Een bij voorlopige voorziening bevolen ontruiming is een ingrijpende maatregel, die diep ingrijpt in het gebruiksrecht en de daarmee verbonden huurbescherming van de huurder. Om die reden moet telkens van geval tot geval en met inachtneming van alle betrokken belangen worden beoordeeld of er voldoende (zwaarwegende) gronden zijn, die toepassing van een dergelijke, in de praktijk vaak definitieve maatregel rechtvaardigen.
Gezien de ernst van de gevolgen voor de betrokken huurder kan daarom een ontruiming bij wijze van voorlopige voorziening slechts worden uitgesproken, indien vast komt te staan dat de overlast van een zodanige aard is dat ontruiming op korte termijn noodzakelijk is en de uitkomst van een bodemprocedure niet kan worden afgewacht en indien de bodemrechter (wanneer zijn oordeel wordt gevraagd) met een grote mate van waarschijnlijkheid de huurovereenkomst zal ontbinden en de huurder tot ontruiming zal veroordelen.
Naar het oordeel van de kantonrechter is voornoemde mate van zekerheid (vooralsnog) niet aanwezig. Uit de door Woonpunt overgelegde stukken en de toelichting daarop door haar medewerkers en van enkele omwonenden ter zitting komt weliswaar overtuigend naar voren dat sprake is voortdurende en indringende klachten van omwonenden over (geluids)overlast, maar de gegrondheid van die klachten jegens haar wordt door [gedaagde] gemotiveerd en specifiek betwist, terwijl het dossier naast de klachten van de bewoners zelf geen aanvullende stukken zoals mutatierapporten van de politie bevat, zodat de gegrondheid van de gestelde overlast voorshands onvoldoende aannemelijk is gemaakt.

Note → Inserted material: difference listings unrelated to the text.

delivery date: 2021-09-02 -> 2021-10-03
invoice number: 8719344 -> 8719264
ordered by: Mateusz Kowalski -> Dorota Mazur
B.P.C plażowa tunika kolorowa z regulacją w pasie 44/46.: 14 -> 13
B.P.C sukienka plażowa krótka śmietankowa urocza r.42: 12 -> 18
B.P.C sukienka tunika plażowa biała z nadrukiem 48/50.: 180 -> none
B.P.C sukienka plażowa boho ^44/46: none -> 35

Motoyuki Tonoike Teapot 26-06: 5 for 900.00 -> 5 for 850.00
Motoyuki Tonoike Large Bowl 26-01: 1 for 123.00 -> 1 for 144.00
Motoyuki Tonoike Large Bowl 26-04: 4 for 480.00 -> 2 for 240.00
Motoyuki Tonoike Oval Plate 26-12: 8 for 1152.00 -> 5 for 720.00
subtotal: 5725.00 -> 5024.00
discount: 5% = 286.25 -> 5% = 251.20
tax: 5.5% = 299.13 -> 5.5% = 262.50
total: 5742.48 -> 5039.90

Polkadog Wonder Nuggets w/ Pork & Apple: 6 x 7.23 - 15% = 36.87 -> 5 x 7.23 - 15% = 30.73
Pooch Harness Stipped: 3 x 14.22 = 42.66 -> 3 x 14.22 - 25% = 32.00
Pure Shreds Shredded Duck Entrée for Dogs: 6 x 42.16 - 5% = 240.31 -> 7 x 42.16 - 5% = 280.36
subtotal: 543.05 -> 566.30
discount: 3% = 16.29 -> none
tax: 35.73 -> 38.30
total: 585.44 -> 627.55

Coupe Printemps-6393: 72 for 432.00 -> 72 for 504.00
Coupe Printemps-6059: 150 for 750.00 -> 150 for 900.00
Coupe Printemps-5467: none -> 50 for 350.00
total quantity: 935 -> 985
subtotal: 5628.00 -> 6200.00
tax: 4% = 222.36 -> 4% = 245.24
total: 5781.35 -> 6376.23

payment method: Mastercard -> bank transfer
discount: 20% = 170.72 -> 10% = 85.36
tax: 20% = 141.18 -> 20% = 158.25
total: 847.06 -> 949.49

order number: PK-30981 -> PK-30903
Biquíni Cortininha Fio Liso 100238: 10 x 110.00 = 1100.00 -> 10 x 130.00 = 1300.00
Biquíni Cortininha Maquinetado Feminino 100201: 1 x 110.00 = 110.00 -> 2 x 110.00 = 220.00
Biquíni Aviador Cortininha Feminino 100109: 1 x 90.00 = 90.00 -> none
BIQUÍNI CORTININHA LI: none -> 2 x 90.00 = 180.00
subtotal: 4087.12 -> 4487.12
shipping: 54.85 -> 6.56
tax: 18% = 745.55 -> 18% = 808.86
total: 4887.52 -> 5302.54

Hoewel de kantonrechter geen reden ziet de klachten van de omwonenden voorshands niet als zwaarwegend en serieus aan te merken en in het dossier wel enige steun te vinden is voor de gegrondheid van enkele klachten van met name oudere datum, biedt de onderhavige kort geding procedure onvoldoende gelegenheid om de gegrondheid van de klachten jegens [gedaagde] nader te onderzoeken terwijl daarvoor, mede bezien in het licht van het door [gedaagde] gevoerde verweer, grond aanwezig is. In dit verband laat de kantonrechter ook meewegen dat door de omwonenden ter zitting nog naar voren is gebracht dat de bewoonster van appartement 30 C “ook wel eens” schreeuwt. Bij deze stand van zeken moet het gebrek aan zekerheid over de gegrondheid van de klachten in het voordeel van [gedaagde] werken en dient de vordering van Woonpunt te worden geweigerd.
Woonpunt zal als de in het ongelijk gestelde partij tot betaling van de aan de zijde van [gedaagde] gevallen proceskosten veroordeeld worden.
4. De beslissing
De kantonrechter:
weigert de gevorderde voorziening;
veroordeelt Woonpunt in de proceskosten, aan de zijde van [gedaagde] tot de datum van dit vonnis begroot op € 200,00 aan salaris gemachtigde.
Dit vonnis is gewezen door mr. P.H. Brandts, kantonrechter, en is in aanwezigheid van de griffier in het openbaar uitgesproken.